### What the task asks
The range starts at the line containing "[54,109,133,124] // Rplot12.png" and ends at the last line of the records below. Reproduce those lines exactly.

[Version difference data]
• • • • • • •
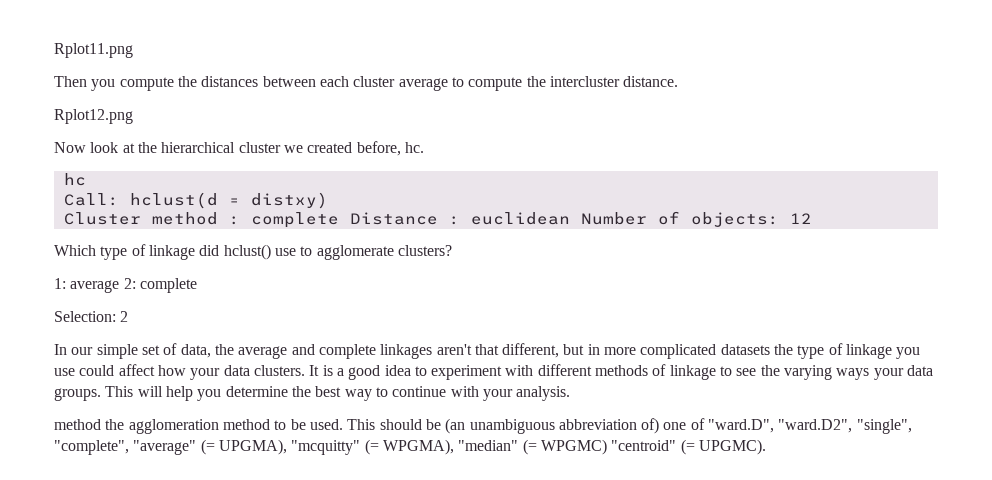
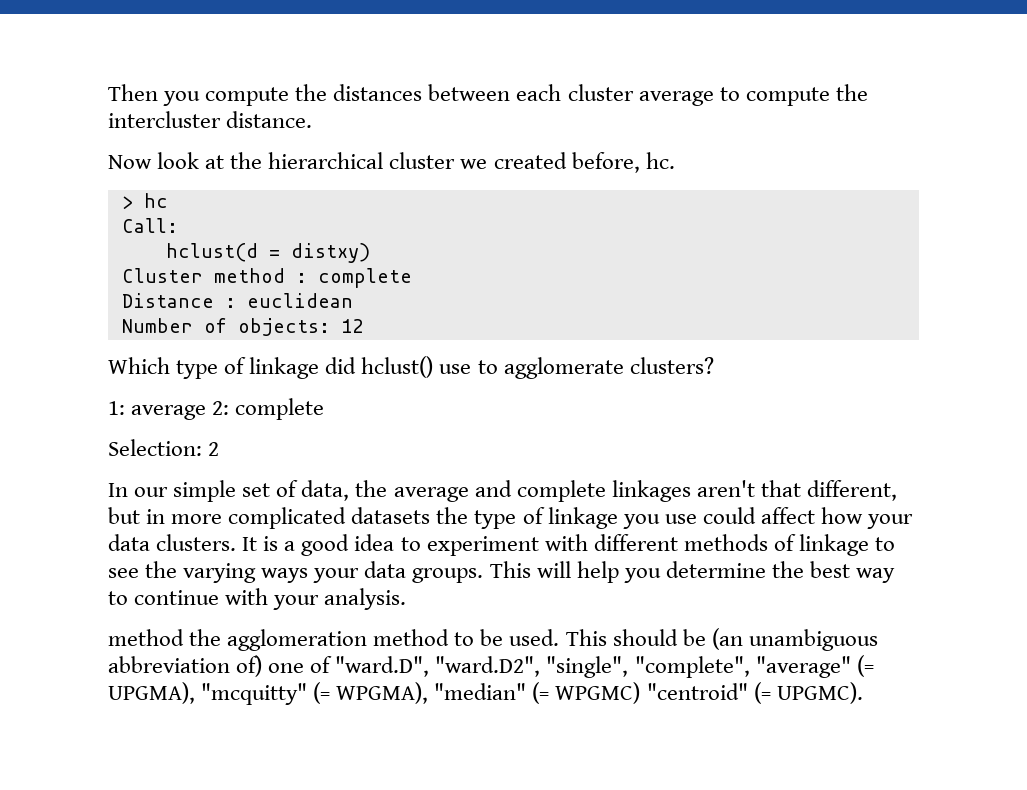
[54,43,133,58] Rplot11.png // -> (108, 92) none
[54,109,133,124] // Rplot12.png -> (313, 119) none
(424, 147) none -> [121,196,133,209] >
(119, 199) none -> (178, 225) //
(339, 220) none -> (412, 278) //
(570, 218) none -> (353, 300) //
• • • • • • •
### Exercise answer
[54,109,133,124] // Rplot12.png -> (313, 119) none
(424, 147) none -> [121,196,133,209] >
(119, 199) none -> (178, 225) //
(339, 220) none -> (412, 278) //
(570, 218) none -> (353, 300) //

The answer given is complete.